▸ **Your goal**
Go through the records and extract every line with the word "Lifshits".

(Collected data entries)
+++
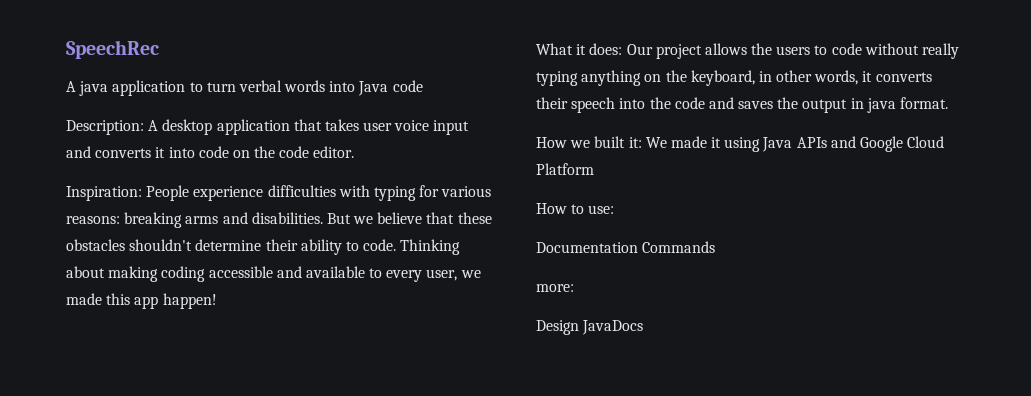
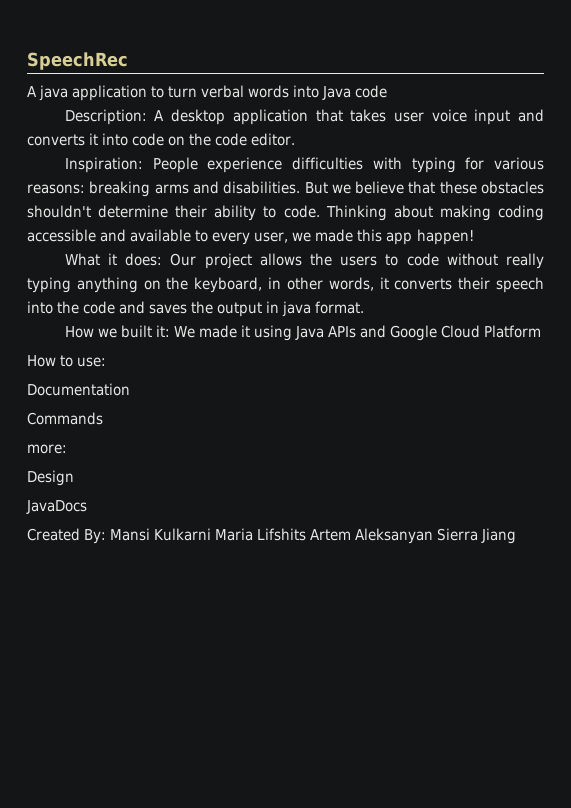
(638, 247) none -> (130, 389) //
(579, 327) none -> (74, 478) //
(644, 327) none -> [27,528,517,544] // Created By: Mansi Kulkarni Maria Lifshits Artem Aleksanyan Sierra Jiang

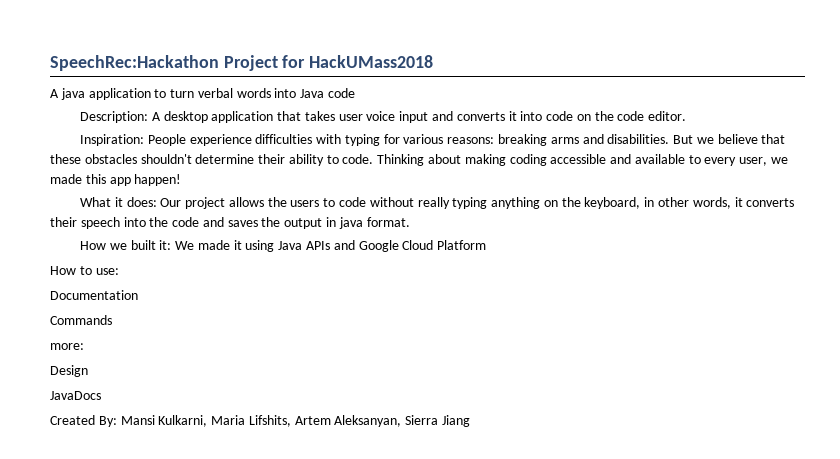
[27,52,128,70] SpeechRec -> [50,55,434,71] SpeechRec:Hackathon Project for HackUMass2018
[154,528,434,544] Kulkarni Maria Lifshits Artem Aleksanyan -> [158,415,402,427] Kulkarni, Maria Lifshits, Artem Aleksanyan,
+++
▸ **Solution for this task**
(644, 327) none -> [27,528,517,544] // Created By: Mansi Kulkarni Maria Lifshits Artem Aleksanyan Sierra Jiang
[154,528,434,544] Kulkarni Maria Lifshits Artem Aleksanyan -> [158,415,402,427] Kulkarni, Maria Lifshits, Artem Aleksanyan,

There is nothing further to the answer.